Uterine NK cells mediate inflammation-induced fetal demise in IL-10-null mice.

Departments of Pediatrics and Pathology, Women and Infants' Hospital, Rhode Island Hospital-Brown University, Providence, RI 02905, USA.
The Journal of Immunology (Impact Factor: 5.36). 10/2005; 175(6):4084-90.
Source: PubMed

ABSTRACT Specialized NK cells are recruited in high numbers to the mammalian embryo implantation sites, yet remain pregnancy compatible. It is not well understood whether uterine NK (uNK) cells become adversely activated and mediate fetal demise, a common complication of early pregnancy.

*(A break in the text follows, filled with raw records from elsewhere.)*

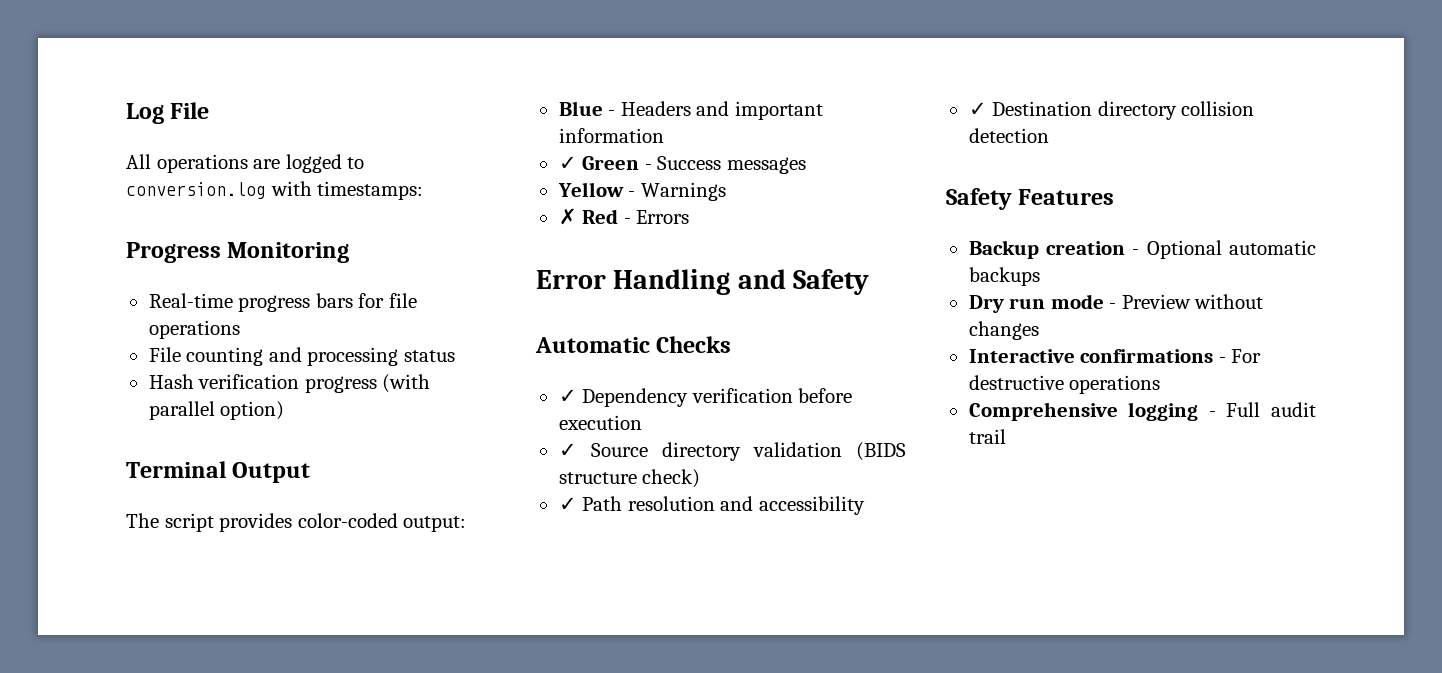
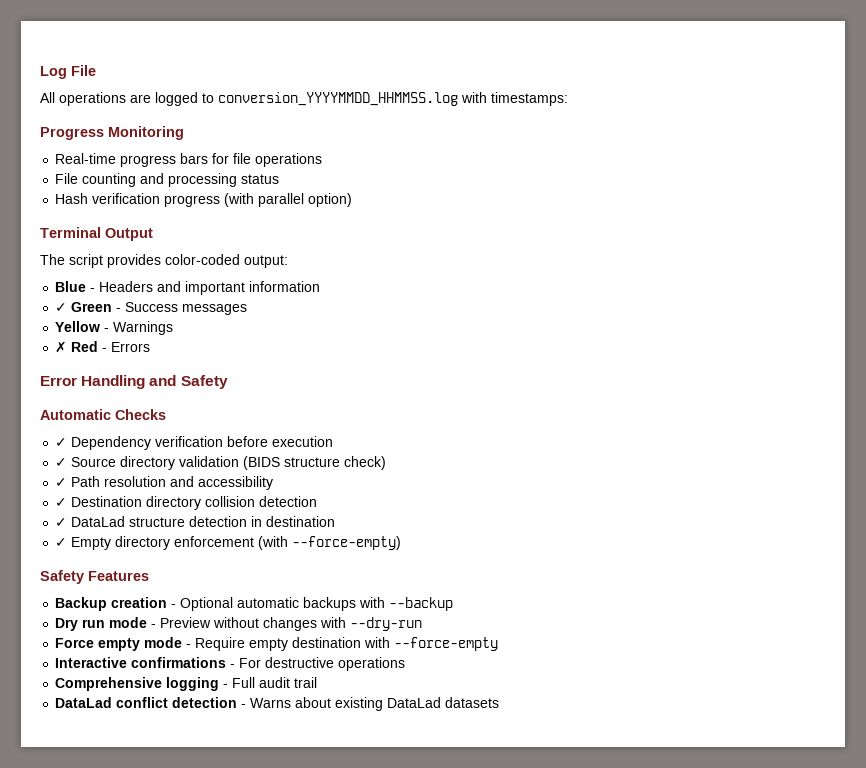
- All operations are logged to conversion.log with timestamps:
+ All operations are logged to conversion_YYYYMMDD_HHMMSS.log with timestamps:
+ ✓ DataLad structure detection in destination
+ ✓ Empty directory enforcement (with --force-empty)
- Backup creation - Optional automatic backups
+ Backup creation - Optional automatic backups with --backup
- Dry run mode - Preview without changes
+ Dry run mode - Preview without changes with --dry-run
+ Force empty mode - Require empty destination with --force-empty
+ DataLad conflict detection - Warns about existing DataLad datasets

In this study we show that mating of IL-10(-/-) mice resulted in fetal resorption or intrauterine growth restriction in response to very low doses of LPS. Pregnancy in congenic wild-type mice was normal even at 10-fold higher LPS doses. Fetal resorption in IL-10(-/-) mice was associated with a significant increase in uNK cell cytotoxic activation and invasion into the placenta. Depletion of uNK cells, TNF-alpha neutralization, or IL-10 administration rescued pregnancy in LPS-treated IL-10(-/-) animals. Our results identify an immune mechanism of fetal demise involving IL-10 deficiency, NK cells, and inflammation. These results may provide insight into adverse pregnancy outcomes in humans.